Agriculture serves as the backbone of the economy of any country, without which it would collapse and face a serious financial breakdown. Exporting of cars and other factory equipment by United States producers is a distant second to agricultural products sold to the world. The United States is rich in highly cultivated land that sufficiently supports a strong economy.
Agriculture is not simply the cultivation of crops but also the farming of plants and animals, cattle and fish. Americans see their country as “the breadbasket of the world” when China has more arable land. Agriculture is also a brewing industry and a source of income for millions of Americans so employed.
Agricultural was chosen to profile the other side of Psychic Entropy where negative entropy has quietly been employed to improve the efficiency, productivity, and the yield of the land through technology, scientific management, rotation of crops, harnessing new methodology including robotics, automation, and hybridization to attain the best quality of crop yield and profit. At the University of Iowa, I had classmates who were children of farmers who were becoming medical doctors, dentists, and other professionals at their parents’ insistence when all they wanted to do is be farmers. They confessed to me that being close to the land was like being close to God, and nothing made them happier.

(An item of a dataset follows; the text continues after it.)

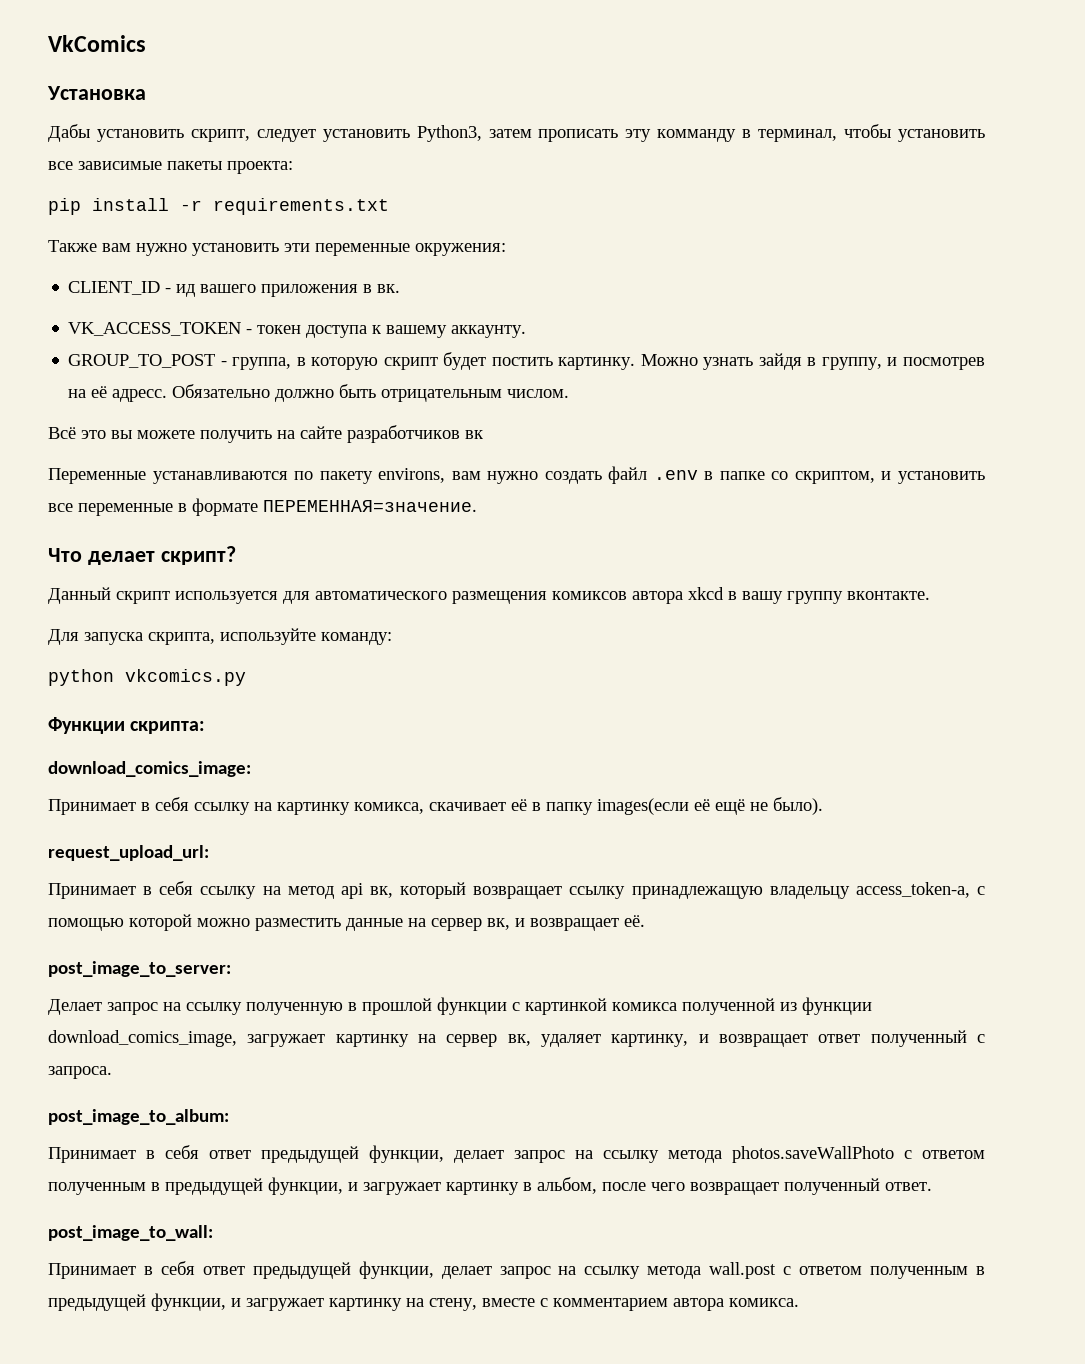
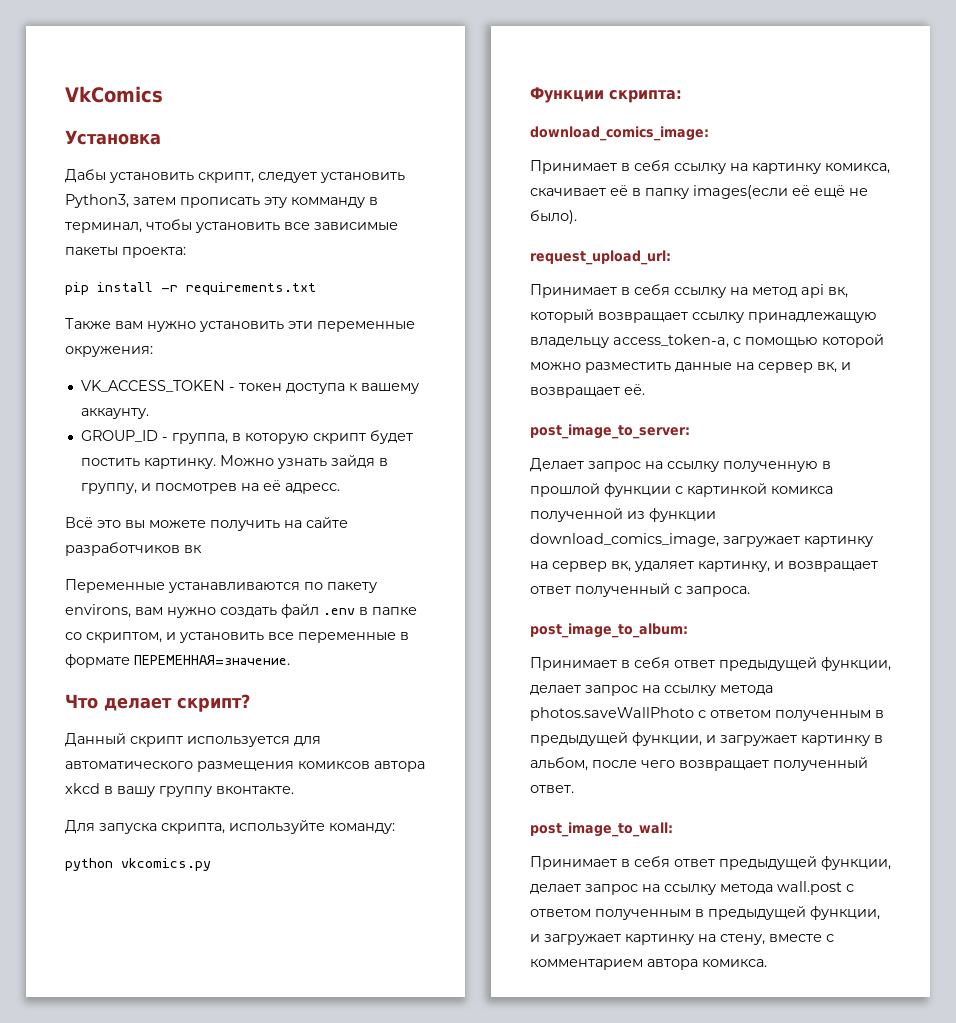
- CLIENT_ID - ид вашего приложения в вк.
- GROUP_TO_POST - группа, в которую скрипт будет постить картинку.
+ GROUP_ID - группа, в которую скрипт будет постить картинку.
- Обязательно должно быть отрицательным числом.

And aside from this nervous dance to oblivion that seems to consume so many Americans with Psychic Entropy, African American George Washington Carver (1865 – 1943) came to Iowa State in 1891 and earned a bachelor’s degree in 1894. Because of his excellence in botany and horticulture, he was appointed to the Iowa State faculty, becoming the university’s first African American faculty member. He went on to an illustrious career in agricultural science, far ahead of his time.
Nowhere Man is forever lost between a posteriori with his observations and experiments and a priori and his methods of reasoning.